» **WHAT IS NEEDED**: Make an exact copy of all the data.

Segment Open

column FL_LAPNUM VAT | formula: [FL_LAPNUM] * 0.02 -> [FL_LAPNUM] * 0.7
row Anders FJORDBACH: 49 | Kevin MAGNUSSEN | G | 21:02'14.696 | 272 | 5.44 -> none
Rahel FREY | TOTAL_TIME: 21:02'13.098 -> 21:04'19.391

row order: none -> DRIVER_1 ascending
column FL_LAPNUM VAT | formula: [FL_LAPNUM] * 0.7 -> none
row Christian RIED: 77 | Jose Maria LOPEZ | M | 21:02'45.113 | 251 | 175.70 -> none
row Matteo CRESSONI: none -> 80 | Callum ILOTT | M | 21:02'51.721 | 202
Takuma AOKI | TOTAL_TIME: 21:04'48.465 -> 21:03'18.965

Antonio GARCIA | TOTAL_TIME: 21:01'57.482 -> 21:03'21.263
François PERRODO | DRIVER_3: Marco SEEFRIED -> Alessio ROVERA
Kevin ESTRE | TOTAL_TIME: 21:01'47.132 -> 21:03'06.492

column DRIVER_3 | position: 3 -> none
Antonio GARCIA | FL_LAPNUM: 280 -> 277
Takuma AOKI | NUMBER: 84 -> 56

Segment Closed

» **SOLUTION FOR THIS PROBLEM**:
column FL_LAPNUM VAT | formula: [FL_LAPNUM] * 0.02 -> [FL_LAPNUM] * 0.7
row Anders FJORDBACH: 49 | Kevin MAGNUSSEN | G | 21:02'14.696 | 272 | 5.44 -> none
Rahel FREY | TOTAL_TIME: 21:02'13.098 -> 21:04'19.391

row order: none -> DRIVER_1 ascending
column FL_LAPNUM VAT | formula: [FL_LAPNUM] * 0.7 -> none
row Christian RIED: 77 | Jose Maria LOPEZ | M | 21:02'45.113 | 251 | 175.70 -> none
row Matteo CRESSONI: none -> 80 | Callum ILOTT | M | 21:02'51.721 | 202
Takuma AOKI | TOTAL_TIME: 21:04'48.465 -> 21:03'18.965

Antonio GARCIA | TOTAL_TIME: 21:01'57.482 -> 21:03'21.263
François PERRODO | DRIVER_3: Marco SEEFRIED -> Alessio ROVERA
Kevin ESTRE | TOTAL_TIME: 21:01'47.132 -> 21:03'06.492

column DRIVER_3 | position: 3 -> none
Antonio GARCIA | FL_LAPNUM: 280 -> 277
Takuma AOKI | NUMBER: 84 -> 56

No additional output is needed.